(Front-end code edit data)
◆ ◆ ◆ ◆ ◆
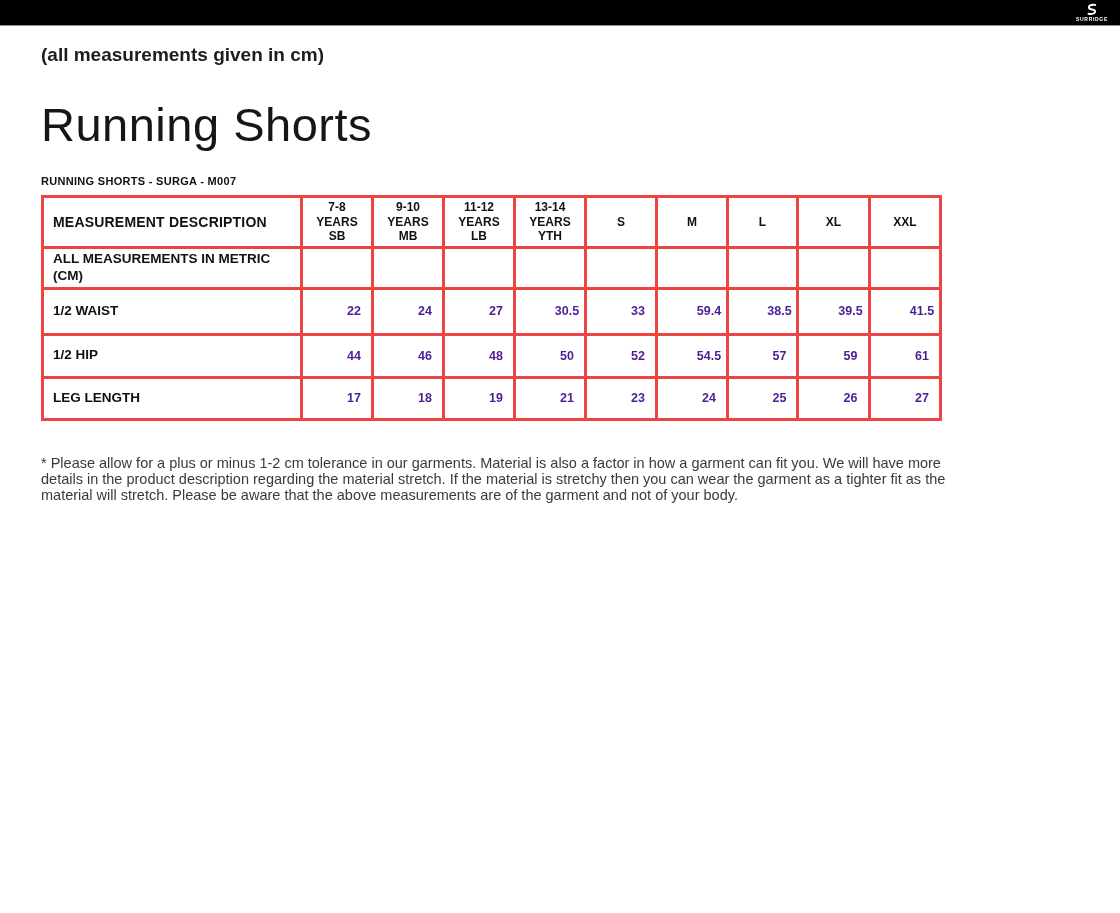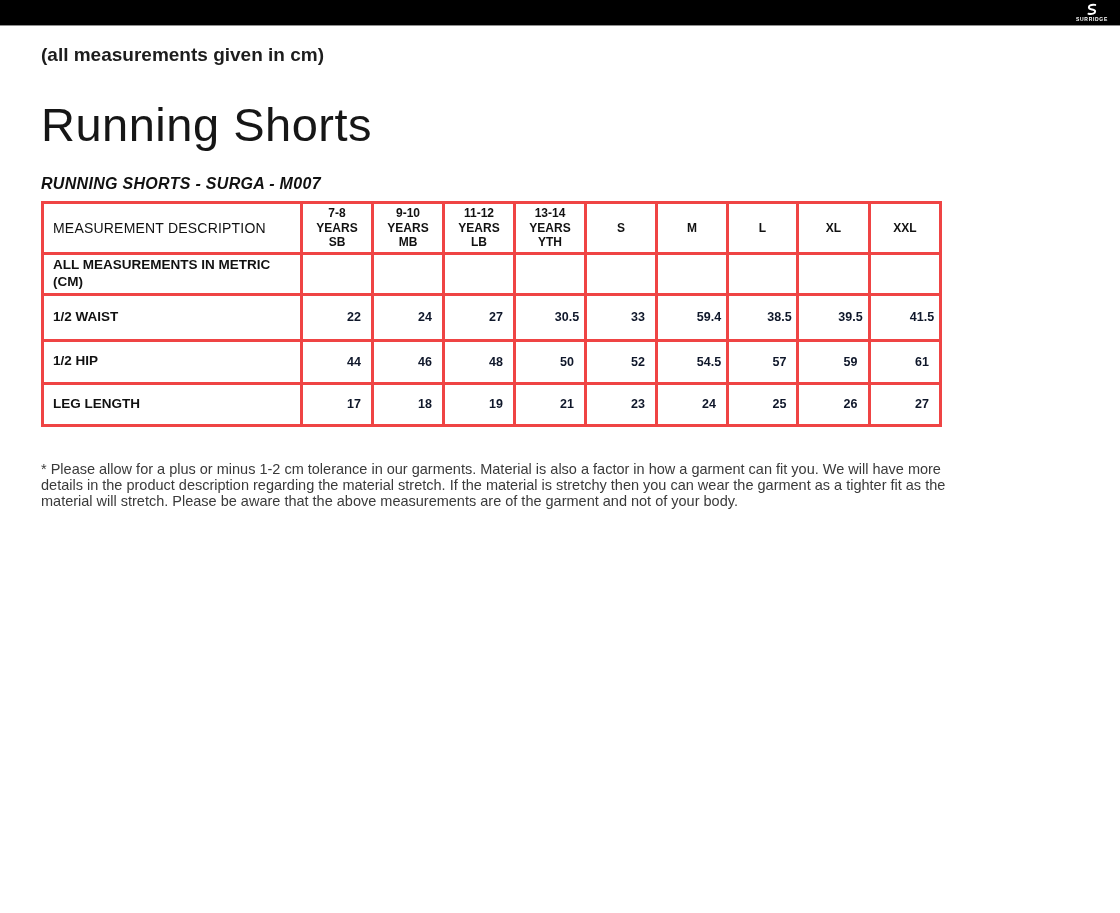--- a/index.html
+++ b/index.html
@@ -53,25 +53,24 @@
   }
   .product-title {
     margin: 31px 0 0 0;
     font-size: 47px;
     font-weight: 300;
     letter-spacing: 0.5px;
     color: #161616;
   }
   .product-code {
     margin: 23px 0 8px 0;
-    font-size: 16px;
+    font-size: 11px;
     font-weight: 700;
     letter-spacing: 0.3px;
     color: #111111;
-    font-style: italic;
   }
   table.size-table {
     border-collapse: collapse;
     width: 898px;
     table-layout: fixed;
   }
   .size-table th, .size-table td {
     border: 3px solid #ef4444;
     padding: 2px;
   }
@@ -83,39 +82,39 @@
   th.col-size {
     font-size: 12px;
     font-weight: 700;
     text-align: center;
     white-space: pre-line;
     line-height: 1.22;
     color: #111111;
   }
   th.col-desc {
     font-size: 14px;
-    font-weight: 400;
+    font-weight: 700;
     text-align: left;
     padding-left: 9px;
     letter-spacing: 0.2px;
     color: #111111;
   }
   td.row-label {
     font-size: 13.5px;
     font-weight: 700;
     text-align: left;
     padding-left: 9px;
     line-height: 1.25;
     color: #111111;
   }
   td.cell-val {
     font-size: 12.5px;
     font-weight: 700;
     text-align: center;
-    color: #0f172a;
+    color: #4c1d95;
     padding-left: 36px;
   }
   .footnote {
     margin: 34px 0 0 0;
     max-width: 908px;
     font-size: 14.5px;
     line-height: 1.12;
     color: #3a3a3a;
   }
 </style>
◆ ◆ ◆ ◆ ◆
ABOUT THIS EXERCISE: Transcribe all lines above exactly, skipping pictures.

TASK OUTPUT:
--- a/index.html
+++ b/index.html
@@ -53,25 +53,24 @@
   }
   .product-title {
     margin: 31px 0 0 0;
     font-size: 47px;
     font-weight: 300;
     letter-spacing: 0.5px;
     color: #161616;
   }
   .product-code {
     margin: 23px 0 8px 0;
-    font-size: 16px;
+    font-size: 11px;
     font-weight: 700;
     letter-spacing: 0.3px;
     color: #111111;
-    font-style: italic;
   }
   table.size-table {
     border-collapse: collapse;
     width: 898px;
     table-layout: fixed;
   }
   .size-table th, .size-table td {
     border: 3px solid #ef4444;
     padding: 2px;
   }
@@ -83,39 +82,39 @@
   th.col-size {
     font-size: 12px;
     font-weight: 700;
     text-align: center;
     white-space: pre-line;
     line-height: 1.22;
     color: #111111;
   }
   th.col-desc {
     font-size: 14px;
-    font-weight: 400;
+    font-weight: 700;
     text-align: left;
     padding-left: 9px;
     letter-spacing: 0.2px;
     color: #111111;
   }
   td.row-label {
     font-size: 13.5px;
     font-weight: 700;
     text-align: left;
     padding-left: 9px;
     line-height: 1.25;
     color: #111111;
   }
   td.cell-val {
     font-size: 12.5px;
     font-weight: 700;
     text-align: center;
-    color: #0f172a;
+    color: #4c1d95;
     padding-left: 36px;
   }
   .footnote {
     margin: 34px 0 0 0;
     max-width: 908px;
     font-size: 14.5px;
     line-height: 1.12;
     color: #3a3a3a;
   }
 </style>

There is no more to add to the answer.